La Corte di Cassazione torna ad affrontare la questione della responsabilità degli amministratori senza delega nei reati fallimentari. Con la sentenza n. 7384/2023 viene ribadito l’orientamento interpretativo secondo cui in capo all’amministratore privo di delega il concorso nel reato di bancarotta può configurarsi soltanto a fronte della conoscenza di fatti pregiudizievoli per la società oppure dell’inerzia mostrata dinanzi a ‘segnali di allarme’, tali da poter desumere l’evento pregiudizievole o almeno il rischio che un siffatto evento si verificasse.

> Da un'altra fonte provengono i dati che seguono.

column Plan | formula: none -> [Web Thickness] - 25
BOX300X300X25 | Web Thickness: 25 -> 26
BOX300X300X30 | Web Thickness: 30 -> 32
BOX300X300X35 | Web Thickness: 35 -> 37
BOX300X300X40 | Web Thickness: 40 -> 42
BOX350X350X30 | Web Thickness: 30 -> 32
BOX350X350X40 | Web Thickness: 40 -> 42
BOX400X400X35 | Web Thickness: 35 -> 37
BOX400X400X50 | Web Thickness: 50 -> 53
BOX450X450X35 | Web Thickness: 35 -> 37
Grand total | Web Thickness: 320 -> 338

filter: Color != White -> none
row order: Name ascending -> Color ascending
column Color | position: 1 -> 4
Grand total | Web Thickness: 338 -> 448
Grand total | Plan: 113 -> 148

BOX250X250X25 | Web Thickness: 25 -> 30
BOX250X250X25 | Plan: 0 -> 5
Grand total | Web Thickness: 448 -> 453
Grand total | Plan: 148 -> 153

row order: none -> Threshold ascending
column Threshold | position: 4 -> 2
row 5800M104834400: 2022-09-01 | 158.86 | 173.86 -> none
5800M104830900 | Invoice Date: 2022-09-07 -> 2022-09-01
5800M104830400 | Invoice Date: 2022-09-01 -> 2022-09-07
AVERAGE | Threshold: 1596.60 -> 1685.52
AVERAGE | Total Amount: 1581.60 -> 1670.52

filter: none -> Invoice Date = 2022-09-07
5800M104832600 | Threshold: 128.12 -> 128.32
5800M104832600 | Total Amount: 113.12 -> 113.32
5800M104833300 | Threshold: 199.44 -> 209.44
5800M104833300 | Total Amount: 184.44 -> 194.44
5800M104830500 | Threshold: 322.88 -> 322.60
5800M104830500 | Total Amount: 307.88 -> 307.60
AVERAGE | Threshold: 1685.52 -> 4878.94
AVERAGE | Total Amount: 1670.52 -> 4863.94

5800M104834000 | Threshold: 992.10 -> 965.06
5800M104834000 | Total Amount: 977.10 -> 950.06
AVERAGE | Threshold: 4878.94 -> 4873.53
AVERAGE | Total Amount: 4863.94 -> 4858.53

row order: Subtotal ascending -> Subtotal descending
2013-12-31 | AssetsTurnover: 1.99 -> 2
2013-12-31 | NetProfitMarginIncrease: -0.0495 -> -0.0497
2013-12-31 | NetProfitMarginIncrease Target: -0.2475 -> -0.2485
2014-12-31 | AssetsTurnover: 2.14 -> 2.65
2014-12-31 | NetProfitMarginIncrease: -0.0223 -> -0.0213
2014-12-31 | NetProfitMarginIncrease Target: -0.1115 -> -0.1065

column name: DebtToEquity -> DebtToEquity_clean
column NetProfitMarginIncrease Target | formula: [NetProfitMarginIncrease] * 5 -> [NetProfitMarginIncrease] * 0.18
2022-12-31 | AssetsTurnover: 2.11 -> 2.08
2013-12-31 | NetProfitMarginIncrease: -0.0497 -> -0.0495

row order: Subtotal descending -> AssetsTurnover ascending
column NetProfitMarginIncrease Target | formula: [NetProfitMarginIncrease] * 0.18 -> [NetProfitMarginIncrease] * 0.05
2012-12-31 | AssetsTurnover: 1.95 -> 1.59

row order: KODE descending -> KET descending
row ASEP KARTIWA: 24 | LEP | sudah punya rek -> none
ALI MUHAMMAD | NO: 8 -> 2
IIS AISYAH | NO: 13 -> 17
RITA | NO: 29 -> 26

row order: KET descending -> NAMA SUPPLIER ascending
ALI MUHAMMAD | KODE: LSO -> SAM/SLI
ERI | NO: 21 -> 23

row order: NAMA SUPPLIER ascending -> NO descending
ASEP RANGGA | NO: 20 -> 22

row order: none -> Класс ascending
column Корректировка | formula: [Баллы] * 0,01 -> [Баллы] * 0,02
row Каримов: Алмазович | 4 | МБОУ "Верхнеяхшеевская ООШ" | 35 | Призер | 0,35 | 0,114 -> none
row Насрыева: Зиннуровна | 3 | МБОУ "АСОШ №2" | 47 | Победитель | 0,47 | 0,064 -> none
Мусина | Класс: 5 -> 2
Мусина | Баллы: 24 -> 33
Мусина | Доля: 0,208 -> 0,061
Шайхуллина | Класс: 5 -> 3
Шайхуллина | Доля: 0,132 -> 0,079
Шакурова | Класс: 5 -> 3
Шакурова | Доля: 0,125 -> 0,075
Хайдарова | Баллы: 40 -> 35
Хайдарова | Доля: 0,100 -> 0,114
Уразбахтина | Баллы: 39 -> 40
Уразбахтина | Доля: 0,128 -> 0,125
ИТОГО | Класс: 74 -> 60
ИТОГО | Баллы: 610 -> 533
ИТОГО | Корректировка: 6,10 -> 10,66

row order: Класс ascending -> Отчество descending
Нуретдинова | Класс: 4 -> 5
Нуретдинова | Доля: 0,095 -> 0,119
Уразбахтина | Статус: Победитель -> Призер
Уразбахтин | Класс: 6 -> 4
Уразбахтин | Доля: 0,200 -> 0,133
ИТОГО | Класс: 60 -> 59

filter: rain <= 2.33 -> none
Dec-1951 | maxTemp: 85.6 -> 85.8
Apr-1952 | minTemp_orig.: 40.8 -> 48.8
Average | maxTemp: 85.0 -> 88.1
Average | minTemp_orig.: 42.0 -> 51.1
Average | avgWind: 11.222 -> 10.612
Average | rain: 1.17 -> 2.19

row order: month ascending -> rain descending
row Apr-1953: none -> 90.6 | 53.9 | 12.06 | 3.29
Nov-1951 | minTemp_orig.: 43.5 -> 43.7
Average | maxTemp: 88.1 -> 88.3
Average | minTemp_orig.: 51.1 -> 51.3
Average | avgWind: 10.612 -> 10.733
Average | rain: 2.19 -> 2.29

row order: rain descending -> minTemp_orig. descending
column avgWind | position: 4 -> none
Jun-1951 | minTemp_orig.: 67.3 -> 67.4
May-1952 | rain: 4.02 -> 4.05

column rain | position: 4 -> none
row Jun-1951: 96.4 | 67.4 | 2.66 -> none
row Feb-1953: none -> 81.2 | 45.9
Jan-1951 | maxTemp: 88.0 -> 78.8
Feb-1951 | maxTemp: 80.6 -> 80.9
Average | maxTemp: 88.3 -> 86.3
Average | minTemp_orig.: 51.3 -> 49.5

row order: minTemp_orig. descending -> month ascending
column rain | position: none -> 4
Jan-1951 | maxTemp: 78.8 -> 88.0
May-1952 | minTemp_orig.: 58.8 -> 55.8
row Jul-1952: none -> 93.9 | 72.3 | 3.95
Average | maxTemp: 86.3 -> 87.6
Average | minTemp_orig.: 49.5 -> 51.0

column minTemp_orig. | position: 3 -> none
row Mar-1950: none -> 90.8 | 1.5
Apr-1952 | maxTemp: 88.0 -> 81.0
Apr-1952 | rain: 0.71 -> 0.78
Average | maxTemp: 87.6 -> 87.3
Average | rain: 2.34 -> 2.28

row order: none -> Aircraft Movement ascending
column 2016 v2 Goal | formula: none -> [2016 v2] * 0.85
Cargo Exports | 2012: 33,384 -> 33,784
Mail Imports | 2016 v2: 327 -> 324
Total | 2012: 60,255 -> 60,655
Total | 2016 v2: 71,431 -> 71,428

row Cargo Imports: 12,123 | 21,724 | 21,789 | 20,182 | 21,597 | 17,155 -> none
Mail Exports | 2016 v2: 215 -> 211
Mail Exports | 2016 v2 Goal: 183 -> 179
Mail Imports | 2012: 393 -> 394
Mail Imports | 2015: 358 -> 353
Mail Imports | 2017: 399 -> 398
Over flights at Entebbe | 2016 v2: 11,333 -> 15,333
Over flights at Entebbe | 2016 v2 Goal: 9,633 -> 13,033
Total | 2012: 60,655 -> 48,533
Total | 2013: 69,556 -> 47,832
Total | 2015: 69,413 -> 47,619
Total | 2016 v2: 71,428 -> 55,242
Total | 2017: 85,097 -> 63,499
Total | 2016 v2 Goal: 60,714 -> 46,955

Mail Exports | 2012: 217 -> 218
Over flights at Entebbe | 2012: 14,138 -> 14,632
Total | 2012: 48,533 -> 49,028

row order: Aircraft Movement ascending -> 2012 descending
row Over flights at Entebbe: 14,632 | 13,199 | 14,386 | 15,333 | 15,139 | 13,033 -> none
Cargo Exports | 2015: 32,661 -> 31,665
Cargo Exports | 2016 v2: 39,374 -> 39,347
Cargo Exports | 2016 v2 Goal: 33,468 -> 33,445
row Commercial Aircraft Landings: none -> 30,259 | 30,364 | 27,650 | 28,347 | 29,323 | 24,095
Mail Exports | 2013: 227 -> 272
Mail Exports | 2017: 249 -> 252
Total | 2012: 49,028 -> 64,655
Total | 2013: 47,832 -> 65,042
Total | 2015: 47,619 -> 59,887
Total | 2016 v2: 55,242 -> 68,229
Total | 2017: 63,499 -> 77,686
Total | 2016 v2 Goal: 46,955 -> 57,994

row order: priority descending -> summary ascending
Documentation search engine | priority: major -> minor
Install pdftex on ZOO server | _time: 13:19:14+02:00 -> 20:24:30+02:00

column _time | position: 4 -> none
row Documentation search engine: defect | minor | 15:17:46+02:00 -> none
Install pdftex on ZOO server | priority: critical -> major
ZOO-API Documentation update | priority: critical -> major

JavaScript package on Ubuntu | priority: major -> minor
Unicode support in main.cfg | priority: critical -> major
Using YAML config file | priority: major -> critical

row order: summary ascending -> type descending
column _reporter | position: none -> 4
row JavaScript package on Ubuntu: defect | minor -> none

“Il caso in oggetto si riferisce a un procedimento per il reato di bancarotta fraudolenta per distrazione, del quale sono stati chiamati a rispondere, in concorso – spiega Nunzio Monteverde, consigliere d’amministrazione della Cassa dei ragionieri e degli esperti contabili – l’AD della Società fallita e il Presidente del C.d.A. con potere di firma”.
I Massimi giudici hanno osservato che l’assenza di delega avrebbe imposto una riflessione specifica circa il coinvolgimento psichico del ricorrente nelle condotte distrattive, tanto più alla luce della mancanza di evidenze di una sua partecipazione a ognuna di esse.
“La giurisprudenza di legittimità sostiene infatti che per l’amministratore privo di delega – prosegue Monteverde – si può discutere di dolo, se egli sia venuto concretamente a conoscenza di dati da cui era possibile desumere un evento pregiudizievole per la società e abbia omesso volontariamente di attivarsi per scongiurarlo”.
Diversamente opinando non si potrebbe discutere di “dolo”, neppure nella forma del “dolo eventuale”.